— Problem details —
Each line of the data below from the one holding "3 for 74.85" to the one holding "total: 455.51 -> 395.12", inclusive, is to be reproduced exactly; no other line belongs in the answer.

[Difference listings]
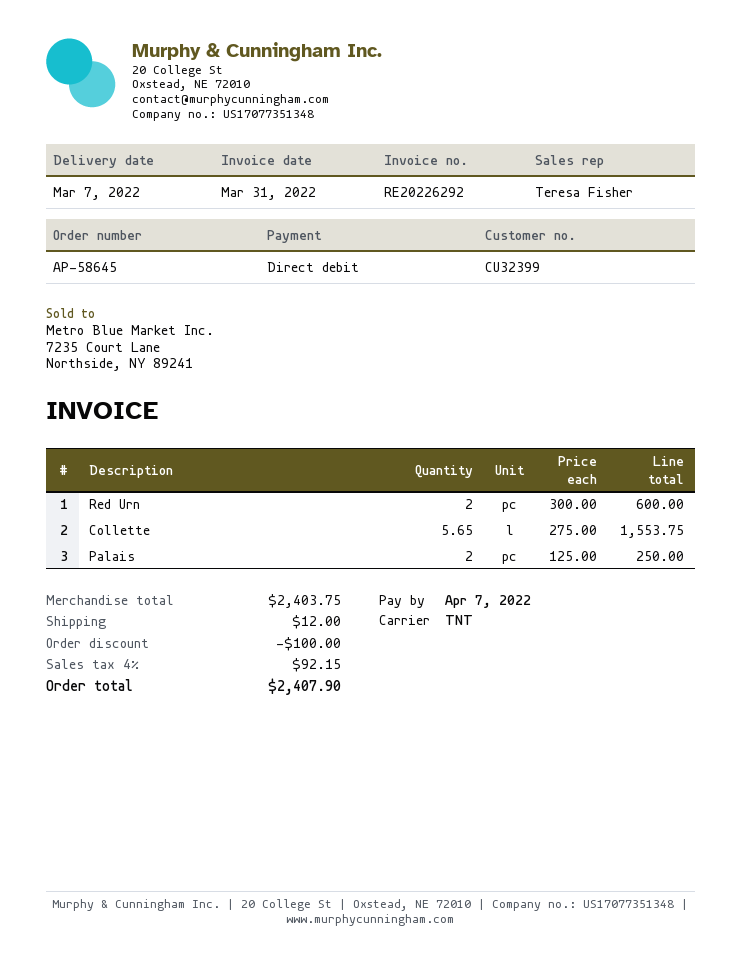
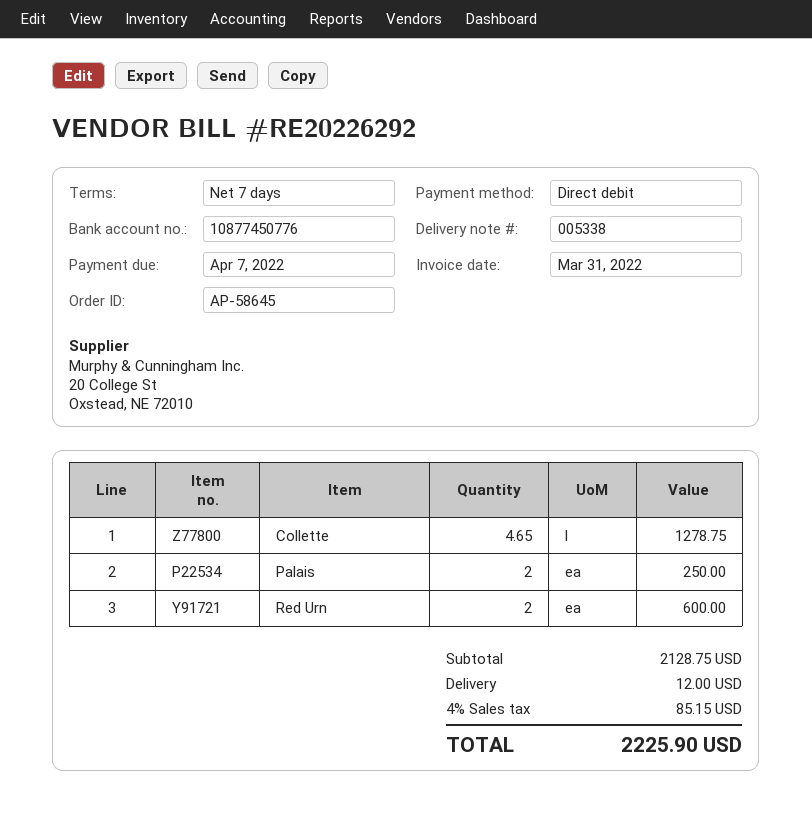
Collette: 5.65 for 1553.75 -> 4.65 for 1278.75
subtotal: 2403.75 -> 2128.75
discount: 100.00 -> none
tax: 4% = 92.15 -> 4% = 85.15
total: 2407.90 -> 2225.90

--

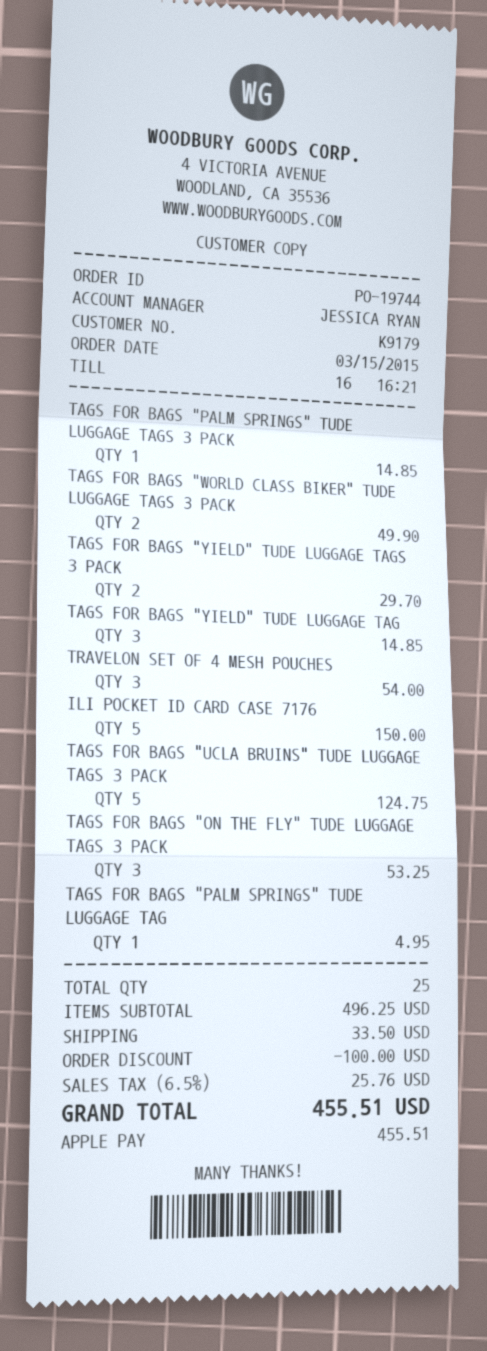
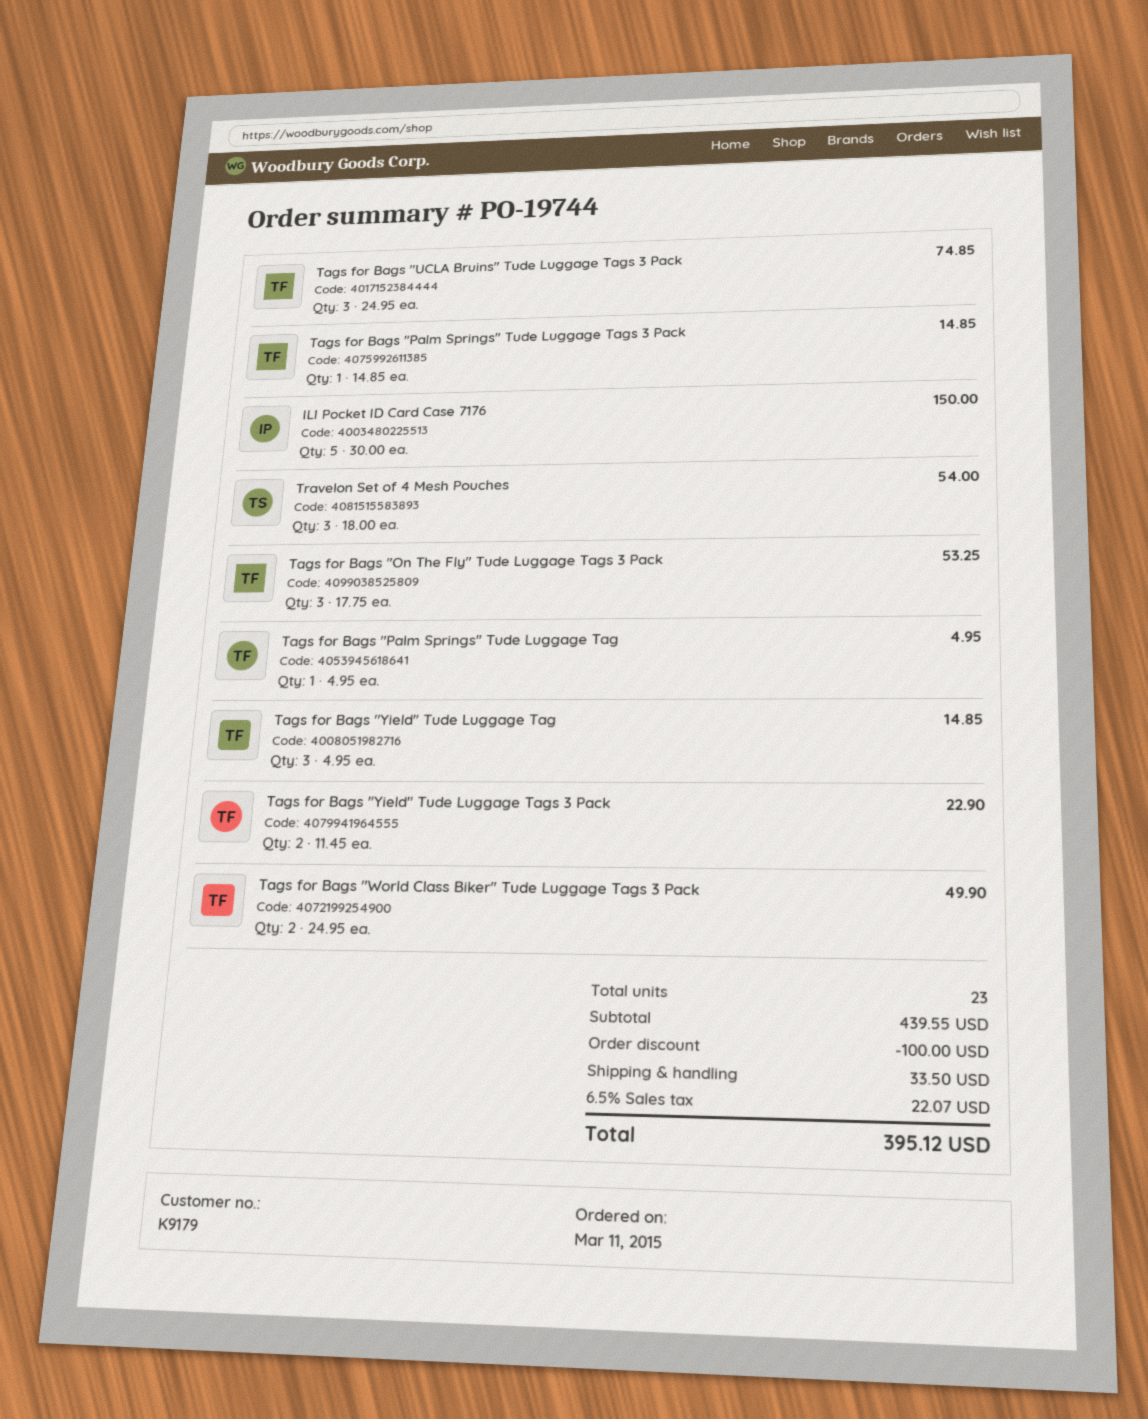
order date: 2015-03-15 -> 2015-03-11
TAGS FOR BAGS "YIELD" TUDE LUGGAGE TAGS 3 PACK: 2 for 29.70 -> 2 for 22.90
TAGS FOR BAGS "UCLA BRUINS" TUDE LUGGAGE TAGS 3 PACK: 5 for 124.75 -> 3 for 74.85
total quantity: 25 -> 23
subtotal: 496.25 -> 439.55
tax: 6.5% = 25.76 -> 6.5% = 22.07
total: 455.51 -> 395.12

---

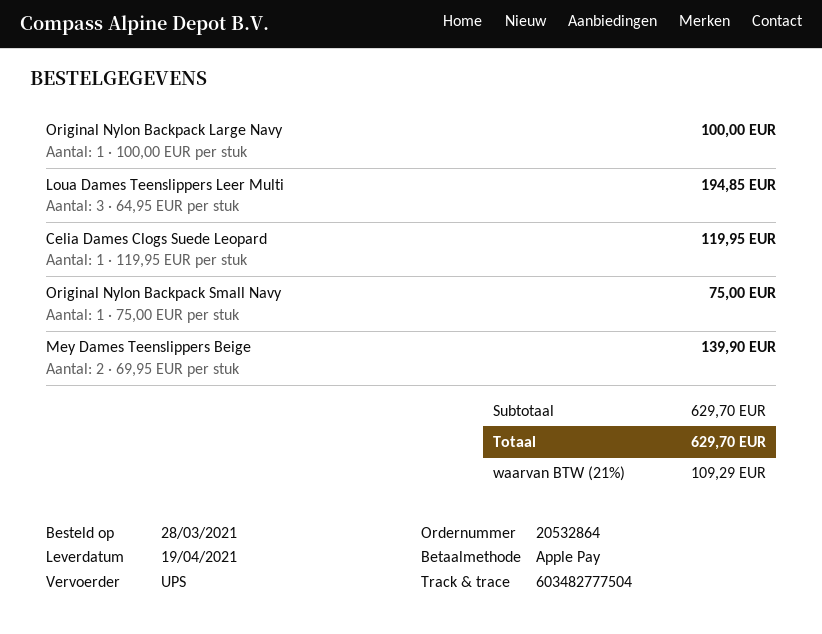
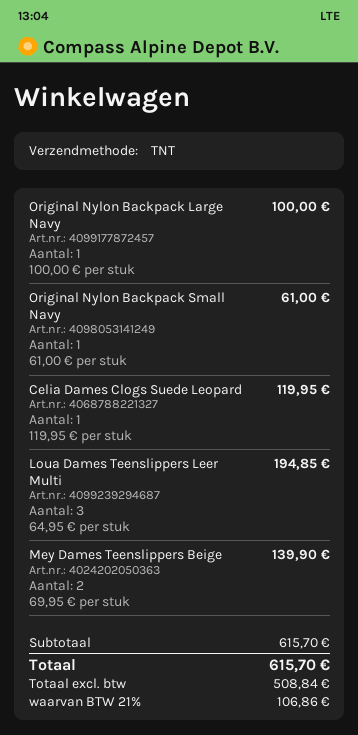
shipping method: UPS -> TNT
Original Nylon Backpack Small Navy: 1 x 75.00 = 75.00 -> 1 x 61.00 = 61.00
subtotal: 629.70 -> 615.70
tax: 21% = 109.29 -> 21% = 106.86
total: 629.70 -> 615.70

— Task result —
TAGS FOR BAGS "UCLA BRUINS" TUDE LUGGAGE TAGS 3 PACK: 5 for 124.75 -> 3 for 74.85
total quantity: 25 -> 23
subtotal: 496.25 -> 439.55
tax: 6.5% = 25.76 -> 6.5% = 22.07
total: 455.51 -> 395.12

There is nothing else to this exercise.